P.N. Mookerjee J.
1. This is the State's appeal, arising out of a suit for compensation, brought against it under the following circumstances:
2. By an order dated September 4, 1943, Sri T.A. Menon, the then Additional District Magistrate of Midnapore, seized a stock of rice (305 mds. and 29 3/4 srs.) belonging to the plaintiff (Produce Trader's Corporation, having as its sole Proprietor and owner J. C. Hui) and kept by it in the custody of the Bengal Bank Ltd. as security against over draft advances, taken by it from the said Bank. The seizure was for alleged violation or contravention of the Defence of India Rules, for which a prosecution of the plaintiff's manager Provat Chandra Banerjee followed. Eventually, however, it was found that no charge could be framed under the law for the alleged offence and, accordingly, the plaintiff's said Manager was discharged.. The seized rice was, however, not released or returned to the plaintiff and the plaintiff's attempt to get back the same having proved abortive, the present suit was instituted, on February 18, 1946. The suit was once decreed by the trial Court on February 6, 1947, for Rs. 11,166-1-0 including interest to the extent of Rs. 1,993-12-0 as claimed in the plaint, after overruling all the defences of the State which were all technical in character. On appeal, the rejection of the said defences was affirmed by this Court, but, as, before it, a new legal defence was raised on behalf of the defendant State that the compensation claimed being for tortious acts of the said defendant's servants, for which the said defendant (State) could not be made liable except on proof inter alia that the said acts had been ratified by the State or the State had profited or benefited by it, this Court by its judgment and decree, dated August 2, 1930, set aside the trial Court's decree and sent back the case for consideration of the said new defence after necessary amendment of the pleadings or the filing of additional pleadings and taking of further evidence on certain terms. The remand order of this Court also permitted the defendant State to raise a subsidiary point to the effect that the plaintiff's claim of interest in the plaint was excessive.

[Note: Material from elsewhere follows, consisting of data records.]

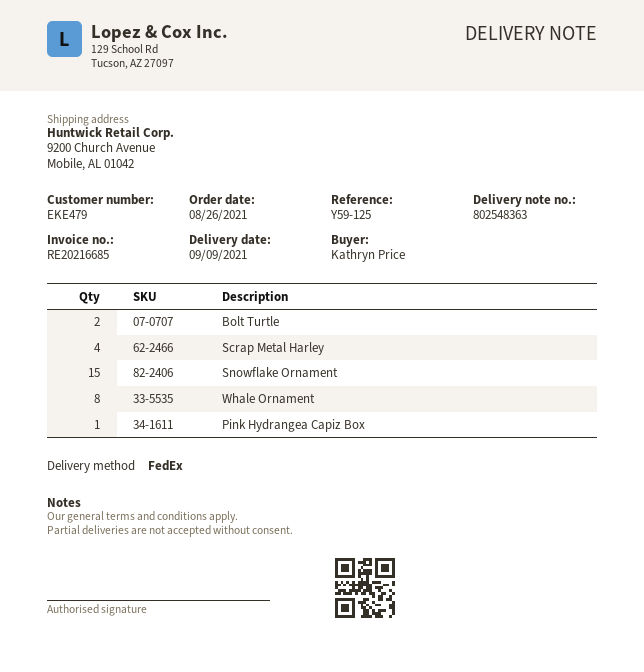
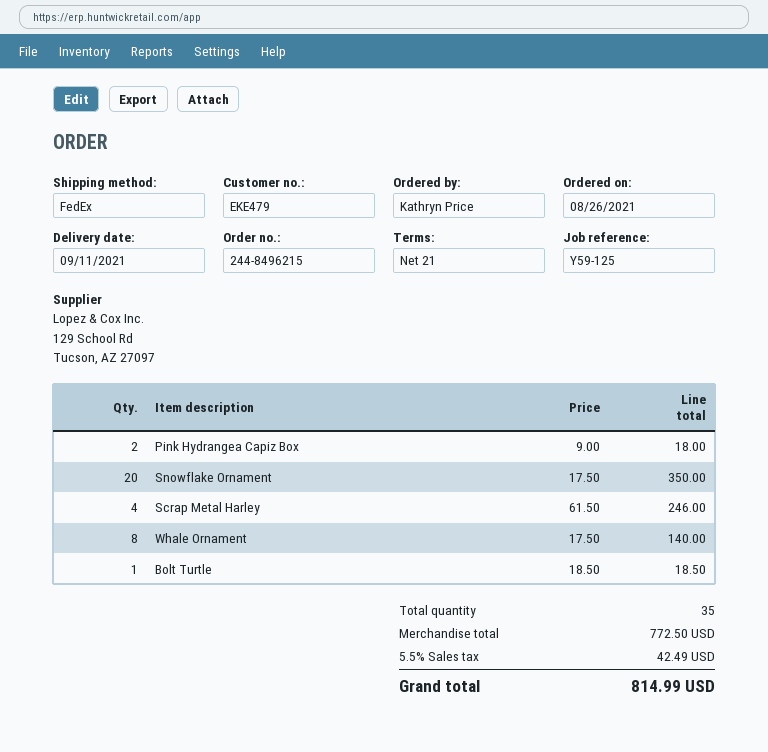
delivery date: 2021-09-09 -> 2021-09-11
Bolt Turtle: 2 -> 1
Snowflake Ornament: 15 -> 20
Pink Hydrangea Capiz Box: 1 -> 2

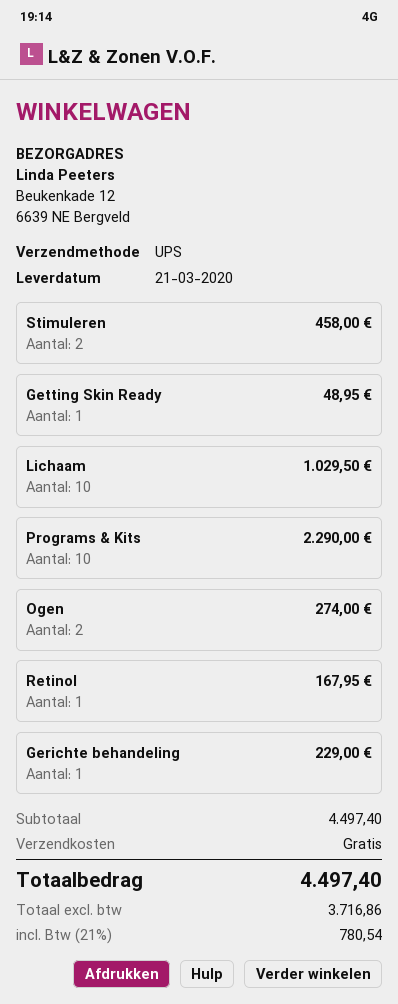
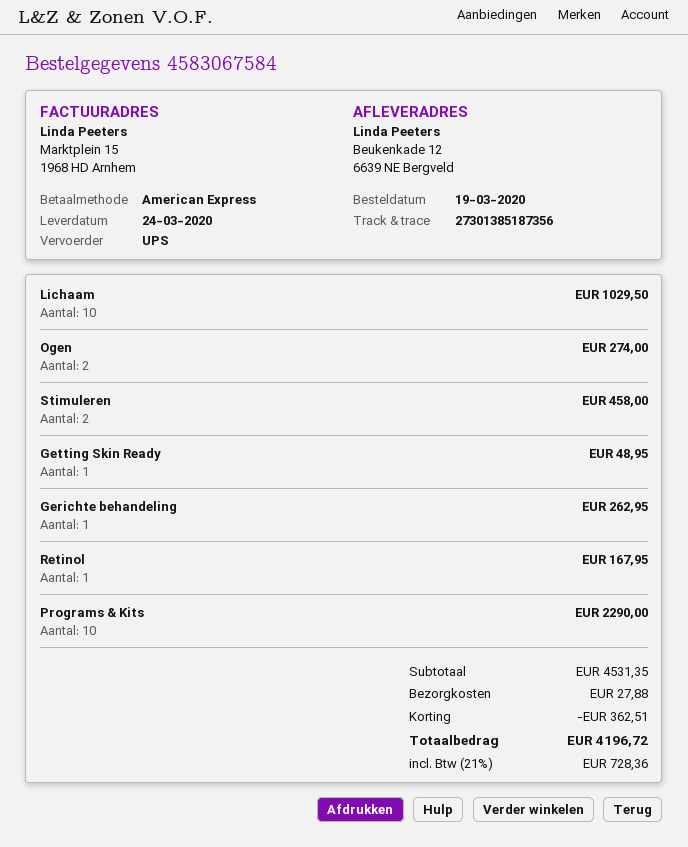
delivery date: 2020-03-21 -> 2020-03-24
Gerichte behandeling: 1 for 229.00 -> 1 for 262.95
subtotal: 4497.40 -> 4531.35
discount: none -> 362.51
shipping: 0.00 -> 27.88
tax: 21% = 780.54 -> 21% = 728.36
total: 4497.40 -> 4196.72

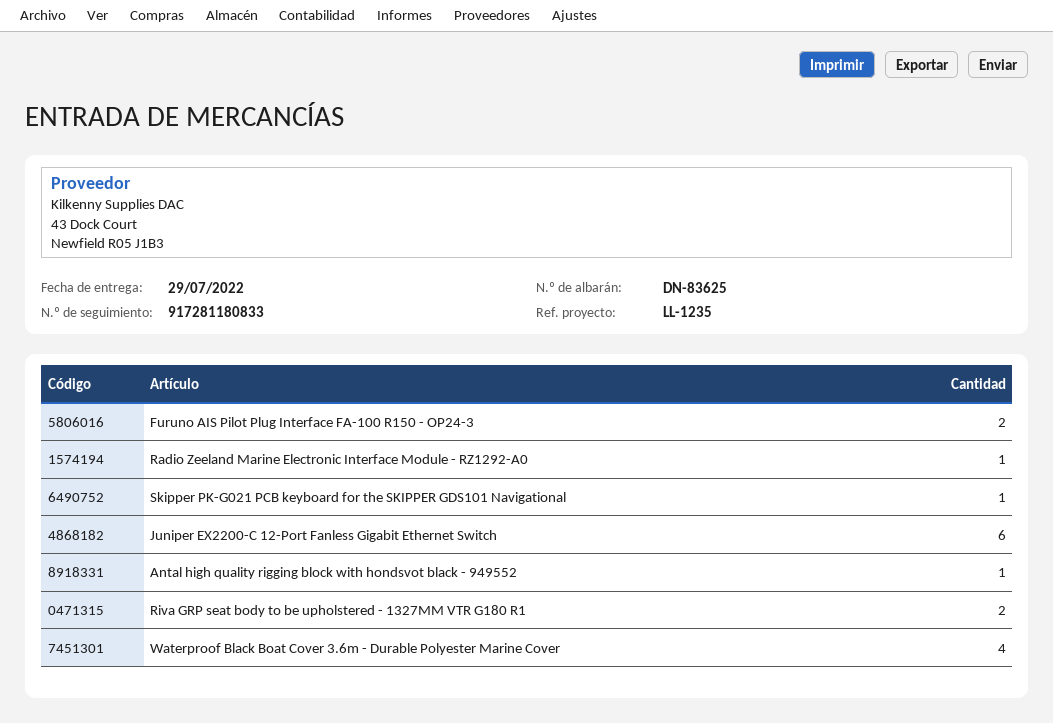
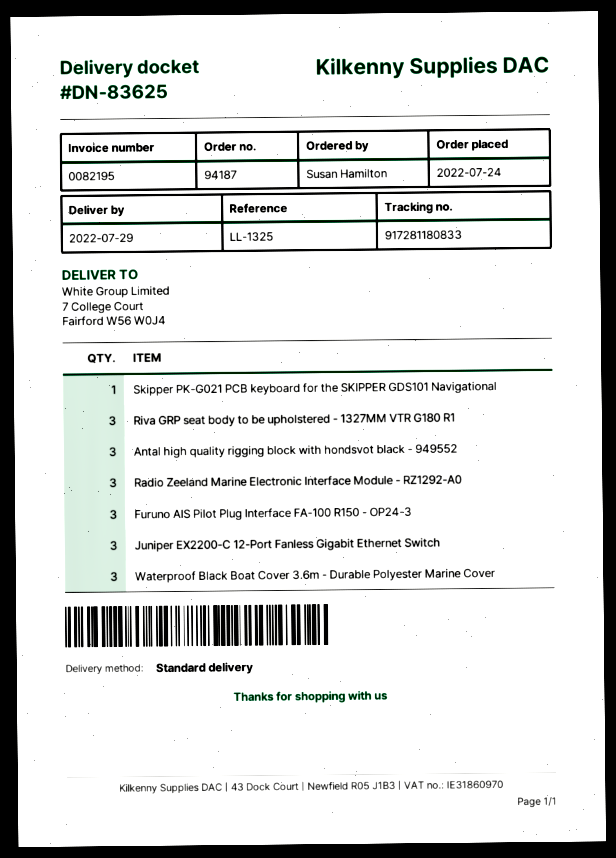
reference: LL-1235 -> LL-1325
Furuno AIS Pilot Plug Interface FA-100 R150 - OP24-3: 2 -> 3
Radio Zeeland Marine Electronic Interface Module - RZ1292-A0: 1 -> 3
Juniper EX2200-C 12-Port Fanless Gigabit Ethernet Switch: 6 -> 3
Antal high quality rigging block with hondsvot black - 949552: 1 -> 3
Riva GRP seat body to be upholstered - 1327MM VTR G180 R1: 2 -> 3
Waterproof Black Boat Cover 3.6m - Durable Polyester Marine Cover: 4 -> 3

3. The terms of the remand order having been complied with by the parties, the suit was further heard by the trial Court on the above two points and it was again decreed on September 8, 1952,--this time for a lesser sum, namely, Rs. 10,501-8-0, that is, Rs. 9,172-5-0 by way of compensation, calculated on the price of the seized rice (305 mds. 29 3/4 srs.) at Rs. 30/- per maund, and Rs. 1329-3-0 as interest thereon from September 4, 1943, till February 18, 1946, at the rate of 6 per cent per annum. The present appeal is directed against the said decree.
4. In support of the appeal, the learned Government Pleader has argued that, on the facts before the Court, the State should not have been made liable. He has submitted that the learned Subordinate Judge was in error in holding that there had been ratification by the State of the illegal act of seizure by its officer or officers or that the State had benefited or profited by the said act. He has further submitted that, in any event, the interest awarded was excessive.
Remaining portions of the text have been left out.